Cela ne veut pas dire que le télétravail va disparaître. Un petit pourcentage (environ 20 %) s’est intégré durablement dans les pratiques, apportant une certaine flexibilité dans l’organisation professionnelle.
«L’échange et la proximité jouent un rôle crucial dans la stimulation intellectuelle et émotionnelle»
Mais il y a un autre pourcentage significatif d’activités qui ne pourra pas être déplacé dans l’espace virtuel avant longtemps, et cela pour des raisons que je qualifierais d’heureuses. Ces raisons sont profondément humaines. Elles rappellent que le travail est aussi une expérience de partage, un lieu où les personnalités, l’échange et la proximité jouent un rôle crucial dans la stimulation intellectuelle et émotionnelle.
Pierre-Marc de Biasi
Médiologue, écrivain, plasticien et directeur de recherche au CNRS, Pierre-Marc de Biasi est un spécialiste des médiasphères et de leur impact sur les sociétés et l’histoire des idées.

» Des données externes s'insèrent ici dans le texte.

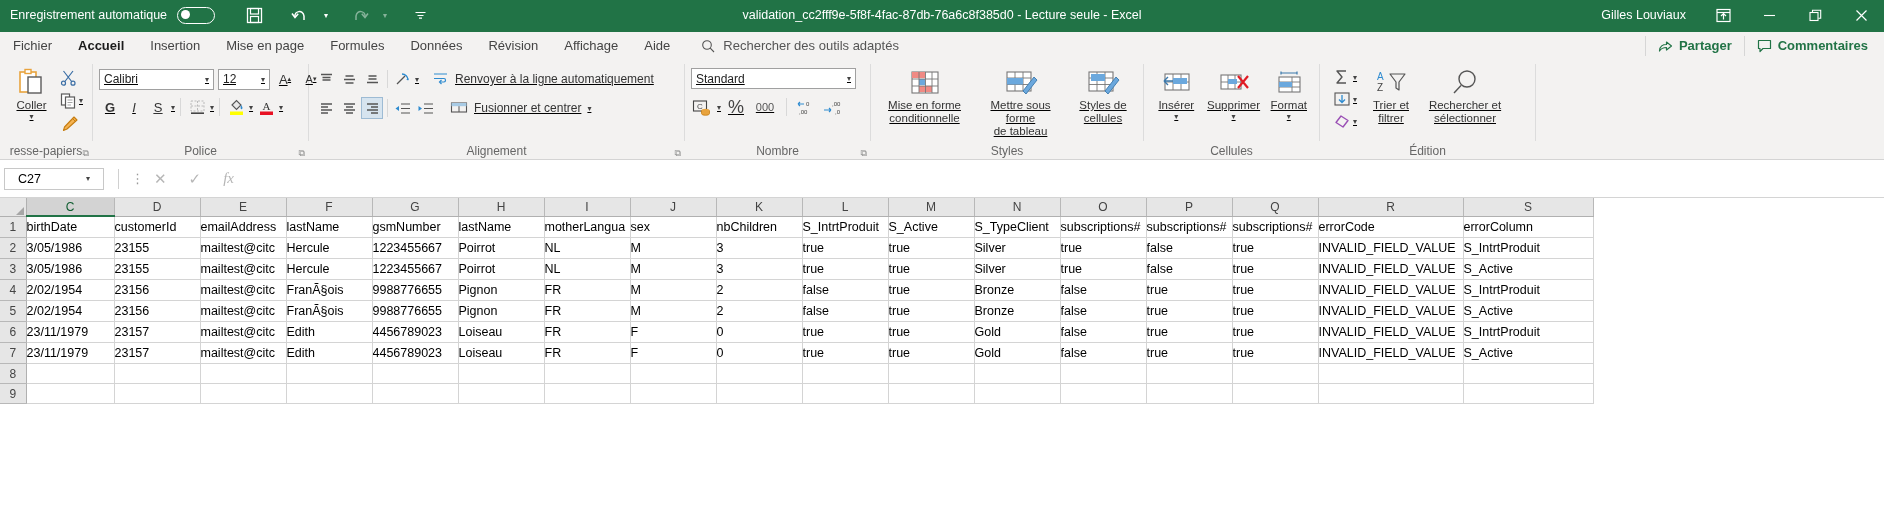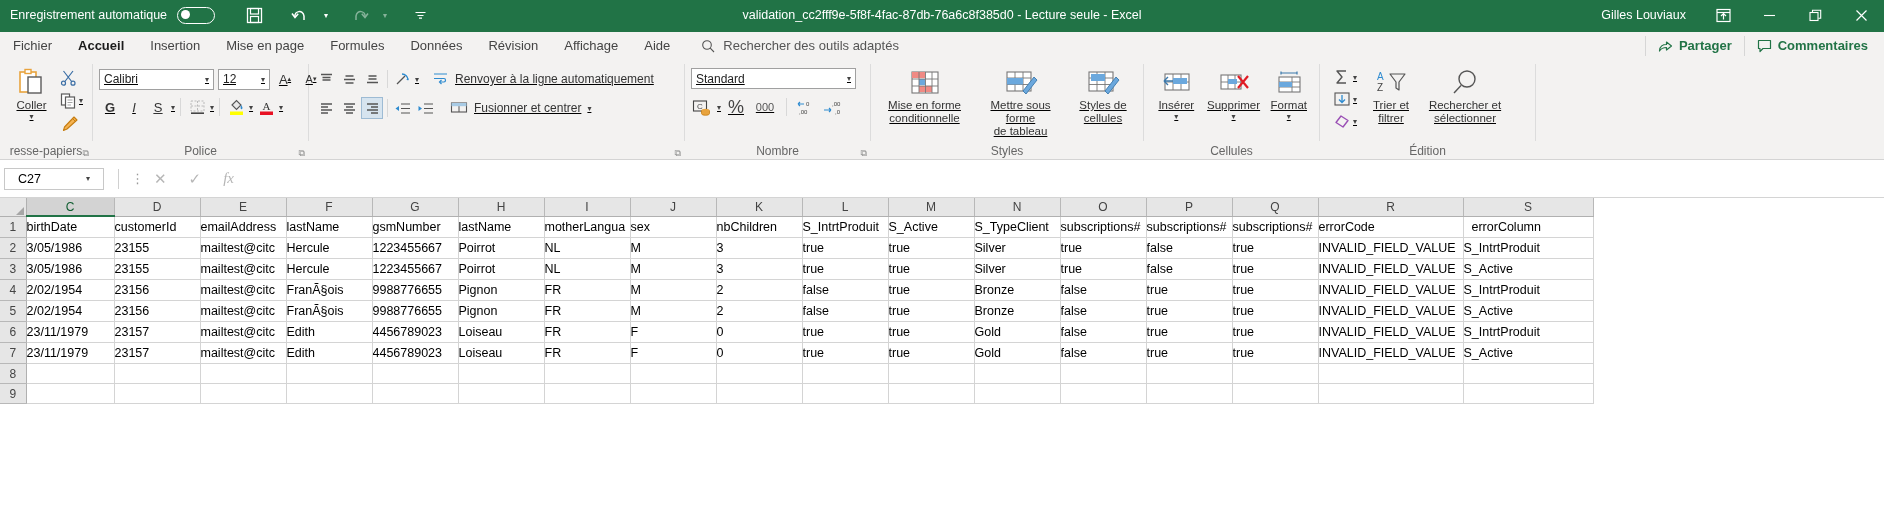--- a/index.html
+++ b/index.html
@@ -470,6 +470,7 @@
         </span>
       </div>
     </div>
+    <div class="grp-label">Alignement</div>
     <span class="dialoglauncher">⧉</span>
   </div>
   <div class="grp-div"></div>

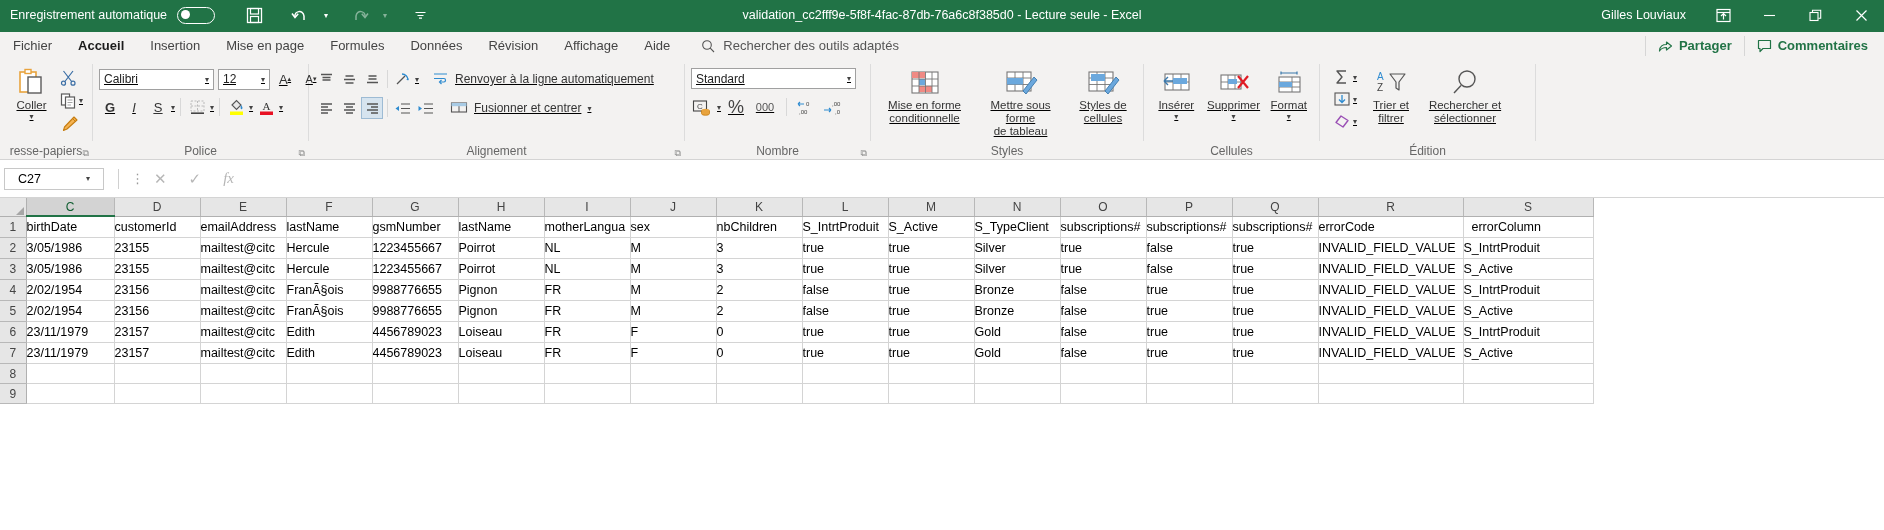--- a/index.html
+++ b/index.html
@@ -711,7 +711,7 @@
           <td class="cell txt" style="width: 86px;">subscriptions#</td>
           <td class="cell txt" style="width: 86px;">subscriptions#</td>
           <td class="cell txt" style="width: 145px;">errorCode</td>
-          <td class="cell txt" style="width: 130px; padding-left: 8px;">errorColumn</td>
+          <td class="cell txt" style="width: 130px;">errorColumn</td>
         </tr>
         <tr>
           <td class="rowhead">2</td>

Il a dirigé l’ouvrage La fabrique du futur aux éditions CNRS qui décrit et explore les nombreuses mutations technologiques et culturelles de notre époque.
La Fabrique du future – Éditions CRNS
Les 4 médiasphères à travers les âges selon la médiologie
1. La logosphère :
- Époque : Antiquité et Moyen Âge (jusqu’à l’invention de l’imprimerie).
- Support dominant : L’écriture manuscrite.
- Institution centrale : La religion et l’autorité scripturale.
- Mode de transmission : Oralité et manuscrits. Les textes sacrés et les scribes jouent un rôle crucial.
2. La graphosphère :
- Époque : Renaissance à la fin du XIXe siècle.
- Support dominant : L’imprimerie (livres, journaux).
- Institution centrale : L’État-nation et les institutions scolaires.
- Mode de transmission : Diffusion massive et centralisée de l’information. L’écrit devient accessible à un public plus large, favorisant l’émergence de l’opinion publique.
3. La vidéosphère :
- Époque : XXe siècle (avec l’essor de la télévision et des médias audiovisuels).
- Support dominant : Télévision et médias audiovisuels.
- Institution centrale : Les grandes entreprises médiatiques et les industries culturelles.
- Mode de transmission : Instantanéité et spectaculaire. L’image prend le pas sur l’écrit comme vecteur principal de communication.
4. L’hypersphère :
- Époque: XXIe siècle
- Support dominant: Le numérique (Internet, réseaux sociaux, algorithmes).
- Institution centrale: Les grandes plateformes numériques et les géants technologiques.
- Mode de transmission: Réseau décentralisé, interactions continues et instantanées. Les individus deviennent à la fois consommateurs et producteurs d’informations.